What next for Haye?
Following David Haye's defeat at the hands of Wladimir Klitschko in Hamburg, expect days of fevered speculation as the press attempt to second-guess his next move.
Go again with Klitschko, target big brother Vitali, slip into retirement or rip it up and start again? BBC Sport looks at the Englishman's options.
A rematch with Wladimir
While Haye blamed his lacklustre display in Hamburg on a broken toe, he was not exactly pleading for a rematch after the event either. In fact, he sounded like he could pretty much take it or leave it - having been beaten soundly by Klitschko, perhaps Haye's self-awareness kicked in and he realised how foolish he would look shouting the odds.
The Londoner, having been relieved of his WBA belt, he now has significantly reduced bargaining power, which means there would be no 50-50 split second time round. And anyway, the one-sided nature of the first fight means there would be little public clamour for a sequel.
In addition, having endured two years of taunts from his rival, Klitschko might take great satisfaction in denying Haye his wish,
A match with Wladimir's big brother, Vitali
Like his brother, WBC title-holder Vitali does not exactly have a gaggle of top-class heavyweights banging his door down. As such, a match with Haye - which the promoters could at least sell with talk of revenge - would make both of them money.
However, Vitali, although 39 and less skilled than his brother, is potentially an even tougher foe - taller, stronger and never knocked down. As such, Haye and trainer Adam Booth might consider it an unwinnable fight and an unnecessary risk. Haye, after all, just banked in the region of £10m for his night's work in Hamburg.
In addition, Haye repeatedly said in the build-up to Saturday's fight that he would retire before his 31st birthday on 13 October. Vitali, meanwhile, is scheduled to fight Poland's former cruiserweight champion Tomasz Adamek in September, which pretty much rules out a match with Haye.
The Klitschko brothers now have a full set of heavyweight title belts - photo: AP
It is no secret that what boxers say about retirement and what they really mean are two different things. So having spent the build-up to Saturday's fight insisting he would not box on after October, Haye was suddenly making different noises after his defeat.
He refused to make any snap decisions, saying he would rest on it for two weeks before revealing his plans. Booth, also his best friend, wants him to hang them up but says he will respect his fighter's choice. The morning after the night before, Haye was already hinting he did not want to go out on a loss and that he might fight on.

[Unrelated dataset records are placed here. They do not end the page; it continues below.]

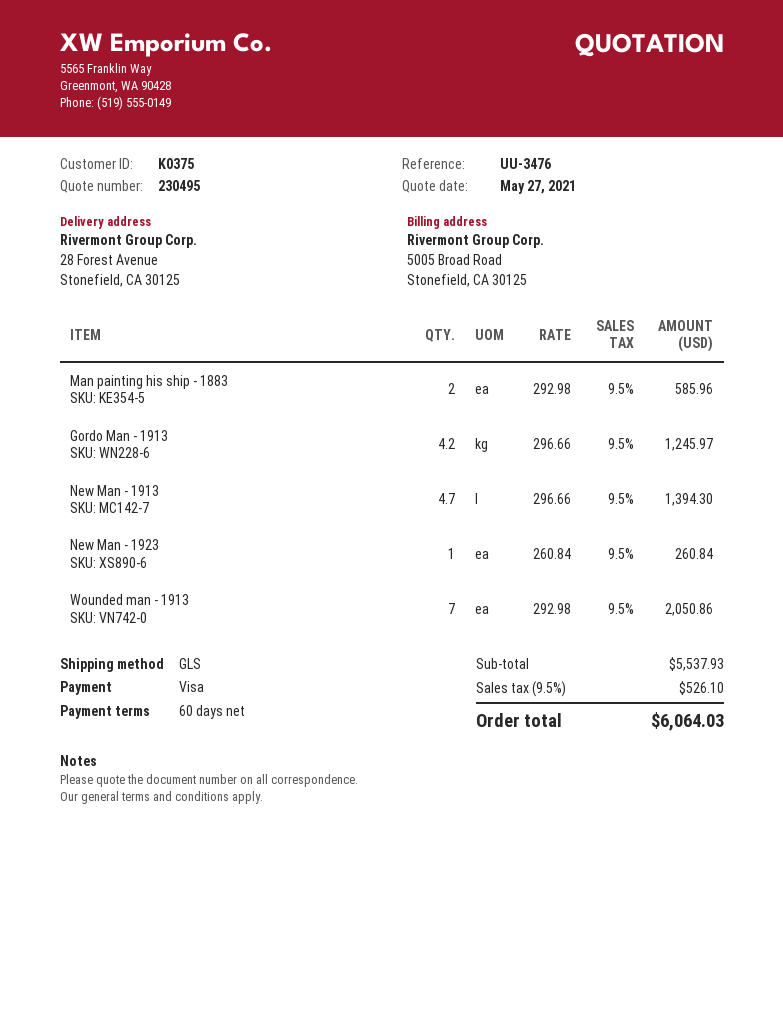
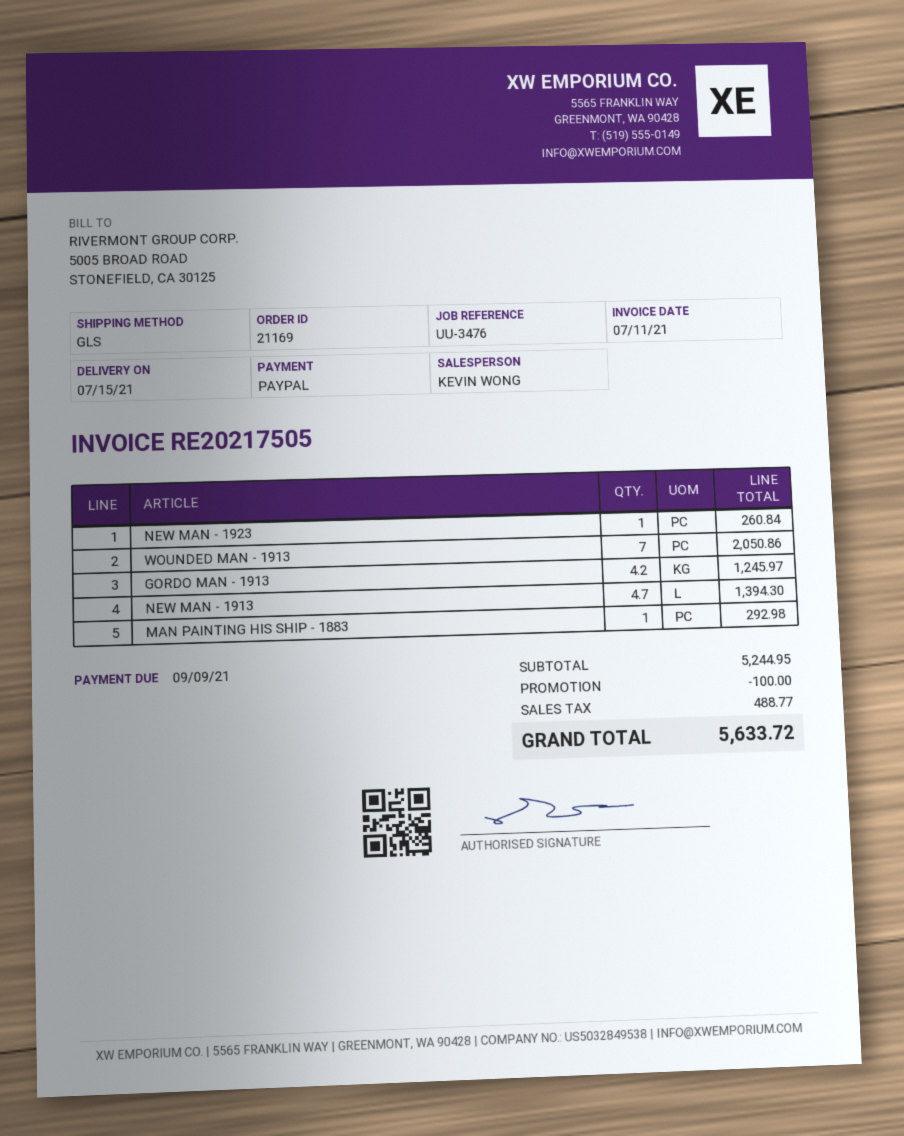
payment method: Visa -> PayPal
Man painting his ship - 1883: 2 for 585.96 -> 1 for 292.98
subtotal: 5537.93 -> 5244.95
discount: none -> 100.00
tax: 526.10 -> 488.77
total: 6064.03 -> 5633.72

Haye has said in the past he fancies himself as a Hollywood action hero - but despite the looks and the flash he is a boxing man at heart and as addicted to the sounds and smells of the gym as the next man who has laced on gloves.
Go back to the drawing board
If not a Klitschko then the other option for Haye would be to blitz some of the fringe contenders in a short space of time and work his way back into contention, perhaps kicking off with a trip to the States and a match against someone of the calibre of Odlanier Solis.
Solis, who holds a stoppage win over Haye in the amateurs, was last seen crumpling to a humiliating defeat against Vitali Klitschko, when the much-hyped Cuban came in in bad shape and retired in the first round with a knee injury. He, too, has a point to prove. Another option might be American Chris Arreola, who lost to Vitali in 2009. Haye would have to take a drastic pay cut, but it might be his only way back in.
If Haye can bump up his resume - and let's face it, the heavyweight section does not look great at the moment - then perhaps in a year or two he can go back to the Klitschkos, not with a begging bowl, but with plenty of bargaining power and by public demand.